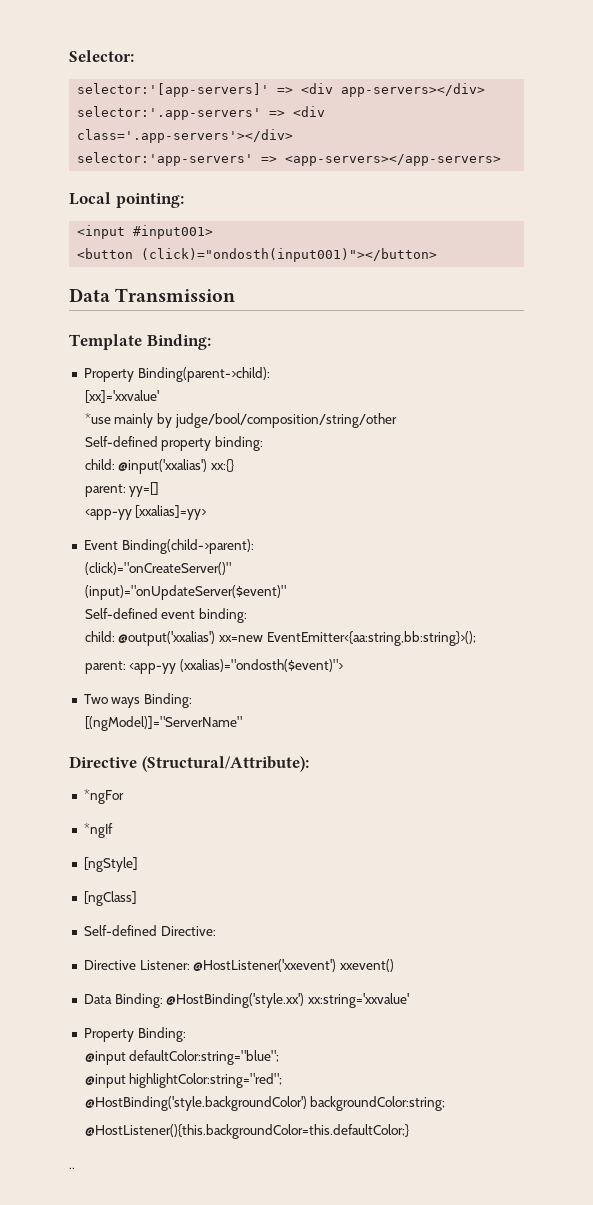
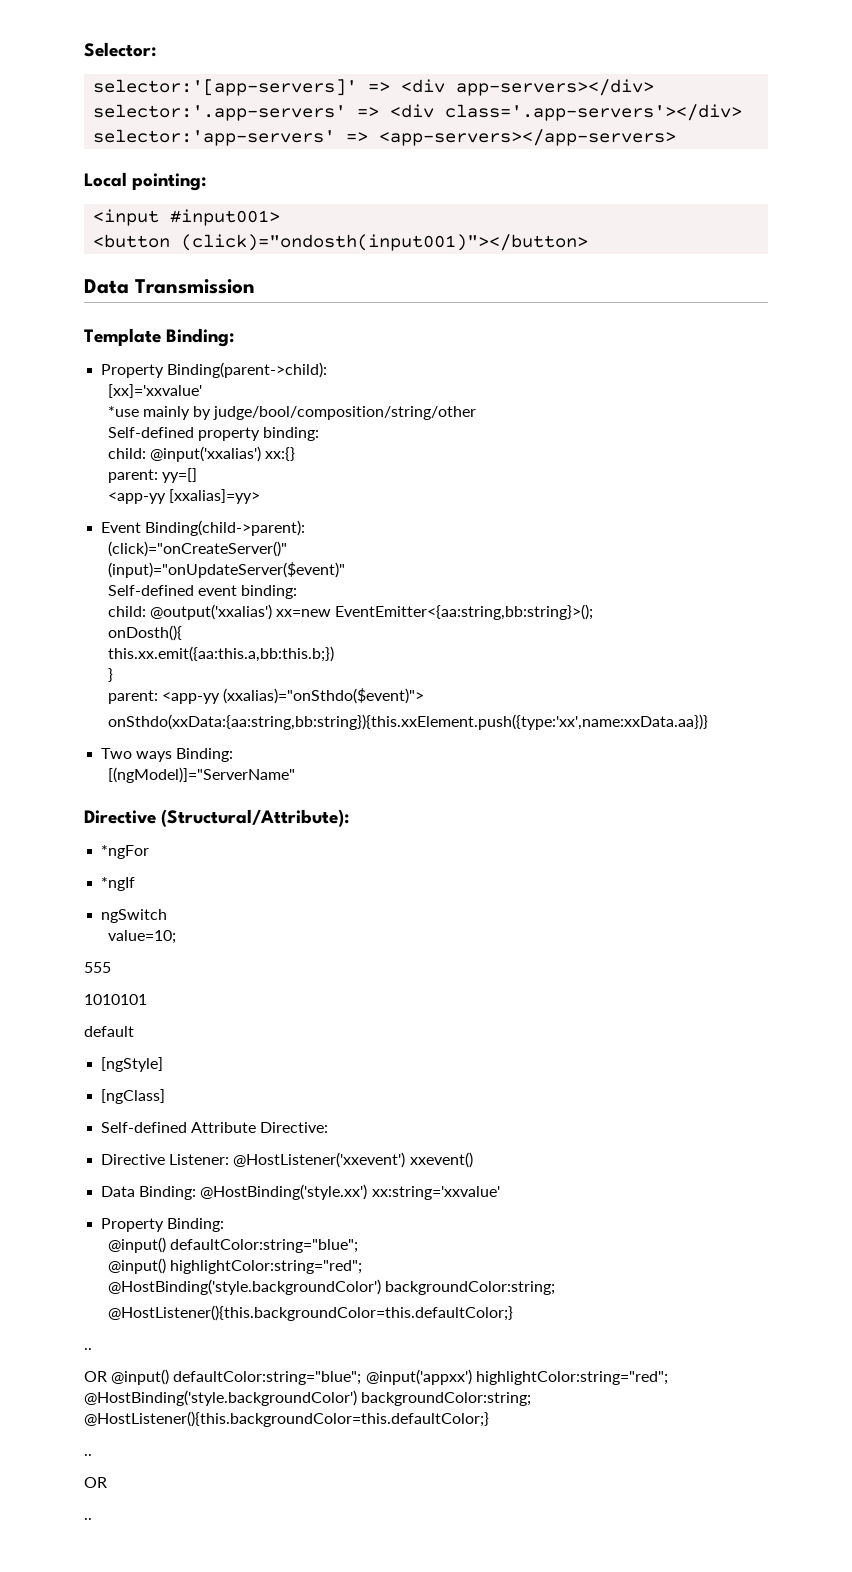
+ onDosth(){
+ this.xx.emit({aa:this.a,bb:this.b;})
+ }
- parent: <app-yy (xxalias)="ondosth($event)">
+ parent: <app-yy (xxalias)="onSthdo($event)">
+ onSthdo(xxData:{aa:string,bb:string}){this.xxElement.push({type:'xx',name:xxData.aa})}
+ ngSwitch
+ value=10;
+ 555
+ 1010101
+ default
- Self-defined Directive:
+ Self-defined Attribute Directive:
  Property Binding:
- @input defaultColor:string="blue";
+ @input() defaultColor:string="blue";
- @input highlightColor:string="red";
+ @input() highlightColor:string="red";
+ OR @input() defaultColor:string="blue"; @input('appxx') highlightColor:string="red"; @HostBinding('style.backgroundColor') backgroundColor:string; @HostListener(){this.backgroundColor=this.defaultColor;}
+ ..
+ OR
+ ..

☆ ☆ ☆ ☆ ☆ ☆ ☆

→ EXERCISE AIM
Say how many lines in the entries include the string "Self", and write nothing besides that number.

→ OUTPUT OF THE EXERCISE
2